CONSUMERS LIGHT & POWER CO.
v.
HOLLAND.

Syllabus

¶0 1. Action -- Splitting Cause of Action--"Permanent Injury" to Home Owner from Operation of Spray Pond of Electricity Plant.
An injury in the nature of personal annoyance and inconvenience to an owner of real estate, in the possession of said property occasioned by the construction and operation of a spray pond by a public utility, is a part of its plant for generating and distributing electric current, there being no negligence charged against such public utility in the construction or operation of said spray pond, is a permanent injury. The damages occasioned by such injury may all be recovered in one action and successive actions therefor may not be maintained.
2. Same--Limitation of Actions.
A cause of action for injury occasioned by such operation of such spray pond arises, and the statute of limitations begins to run, from the time the public utility company begins to operate such spray pond and occasions such injury.

Commissioners' Opinion, Division No. 5.

Error from District Court, Carter County; Asa E. Walden, Judge.

Action by T. L. Holland against the Consumers Light & Power Company.

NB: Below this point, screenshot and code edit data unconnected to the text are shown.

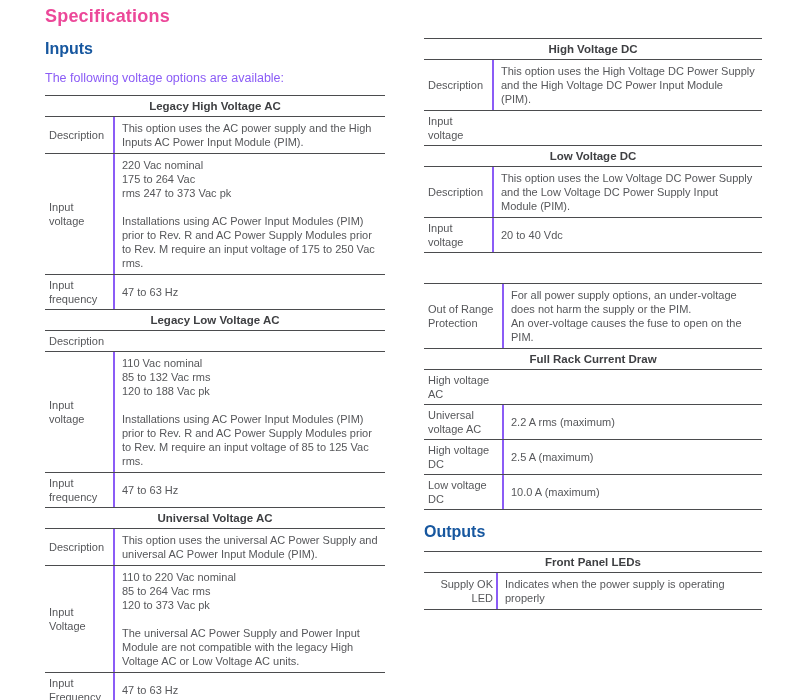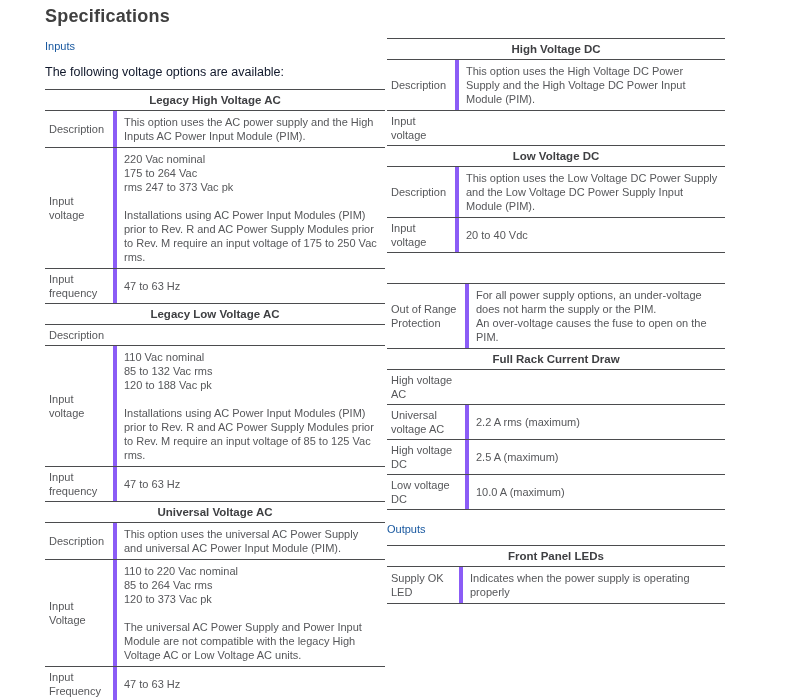"Specifications" .page-title { color: #404040 -> #ec4899 }
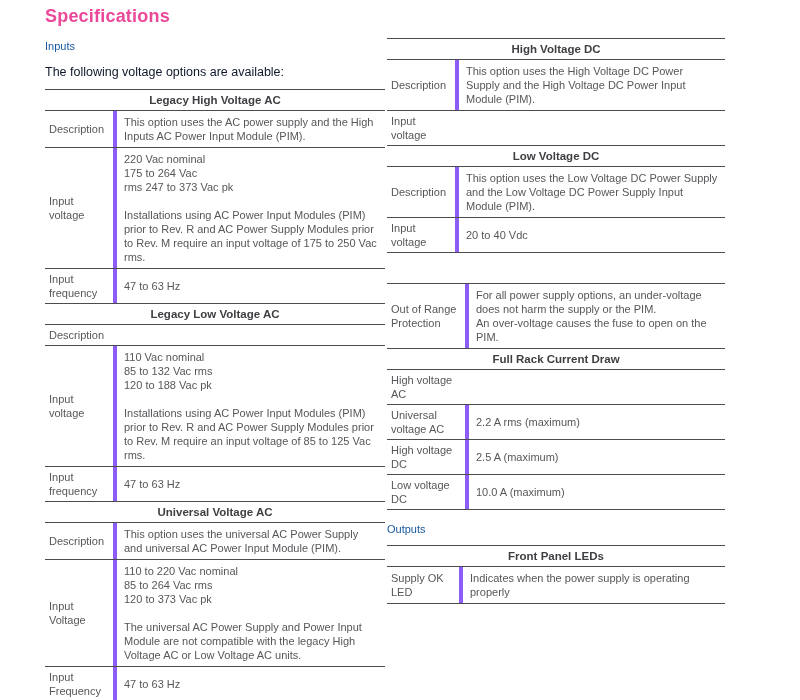"Inputs" .sub-heading { font-size: 11px -> 16px; font-weight: normal -> bold }
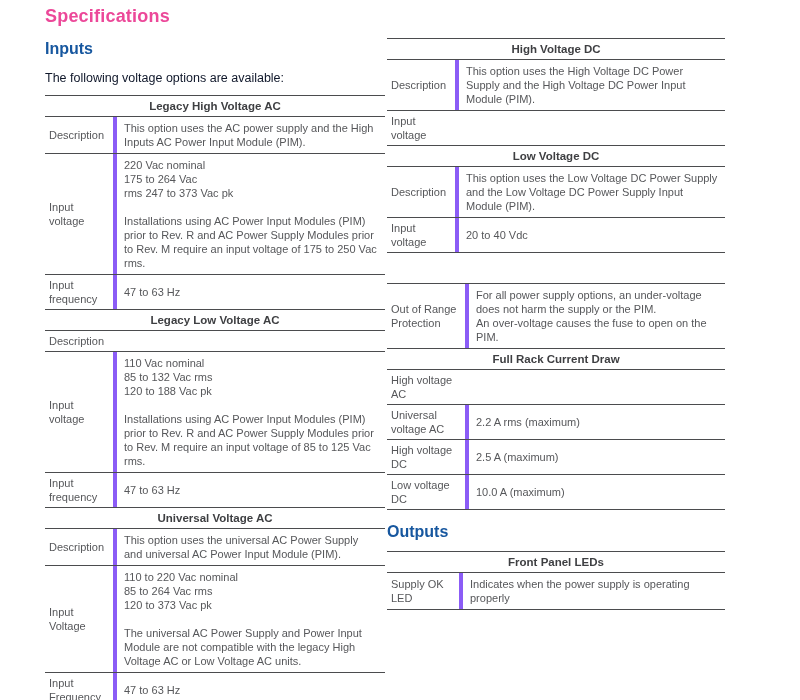"High Voltage DC" .col-right { left: 387px -> 424px }
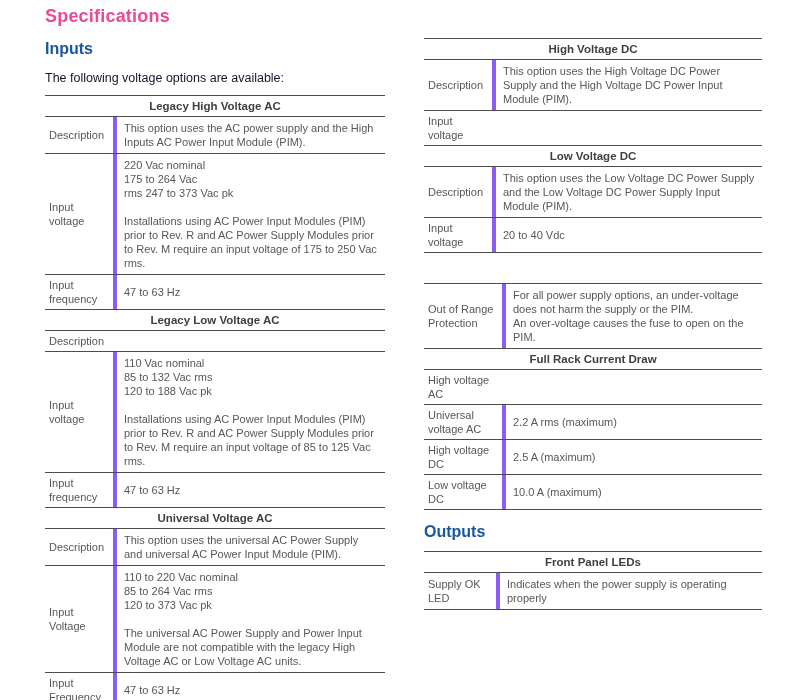"The following voltage options are" .intro { color: #0f172a -> #8b5cf6 }
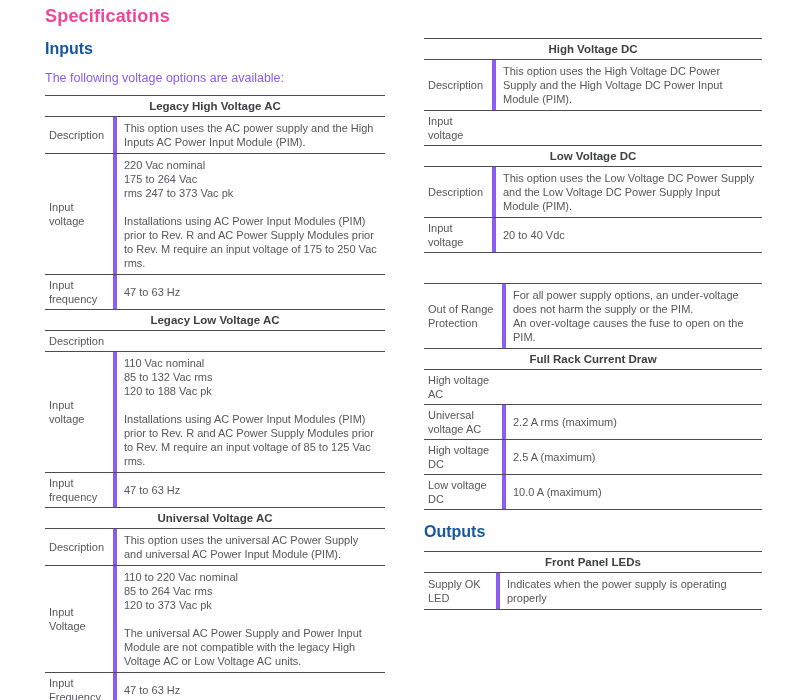"This option uses the High" .t-value { border-left: 4px solid #8b5cf6 -> 2px solid #8b5cf6 }
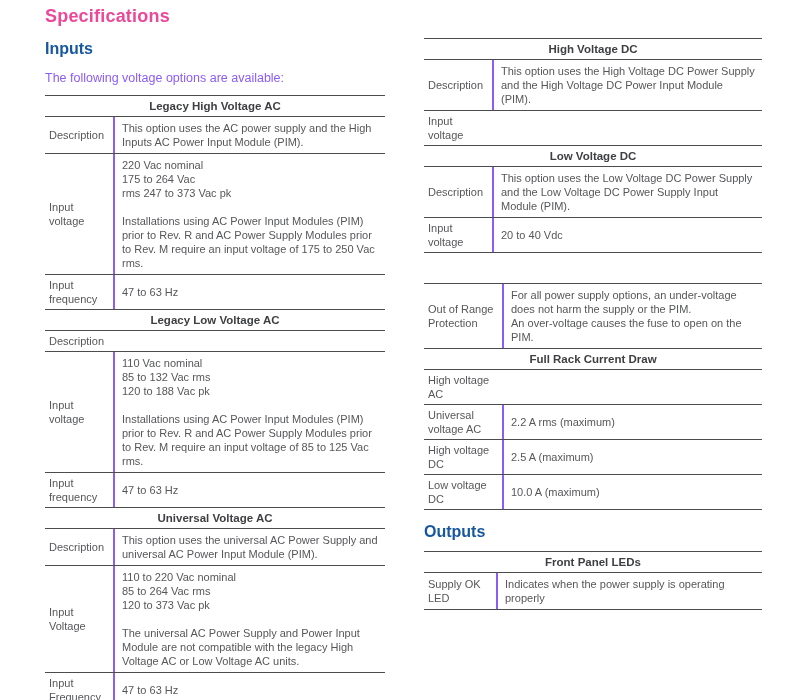"Supply OK LED" .t-label.center { text-align: left -> right }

Judgment for plaintiff, and defendant brings error. Reversed.

Rainey & Flynn, Lydick, McPherren & Wilson, and Champion, Champion & George, for plaintiff in error.
Ledbetter & Brown, for defendant in error.

FOSTER, C.

¶1 This action was commenced by the defendant in error, hereinafter called plaintiff, in the district court of Carter county on the 16th day of May, 1923, against the plaintiff in error, hereinafter called defendant, to recover damages consisting of the alleged depreciation in the value of certain property owned and occupied by the plaintiff during a period of two years next preceding the institution of the action, and for annoyance, discomfort, and inconvenience because of the construction and operation by the defendant of a spray pond.

¶2 There were two causes of action incorporated in plaintiff's petition. In the first cause of action the plaintiff sought a recovery for injury to his property on account of the operation of the spray pond during the two years immediately preceding the institution of the action, and in his second cause of action or personal annoyance and inconvenience during the same period of time.

¶3 The defendant demurred to the petition and each cause of action thereof, upon the ground that the petition showed on its face that plaintiff's action was barred by the statute of limitation, which demurrer was overruled, and exceptions reserved. Thereupon the defendant filed its answer, consisting, among other things, of a general denial of any damage to plaintiff's property and a plea of the statute of limitation. A reply was filed by the plaintiff, consisting of a general denial, and upon these issues the cause was submitted to the court and a jury. The jury found that plaintiff should recover nothing upon his first cause of action, but returned a verdict upon his second cause of action against the defendant in the sum of $ 800. By demurrer to the evidence of the plaintiff, which was overruled, the defendant again interposed the bar of the statute of limitation as a defense to plaintiff's action. Motion for a new trial was filed by the defendant, heard, and overruled, and the matter comes on regularly to be heard in this court on appeal by the defendant from said judgment.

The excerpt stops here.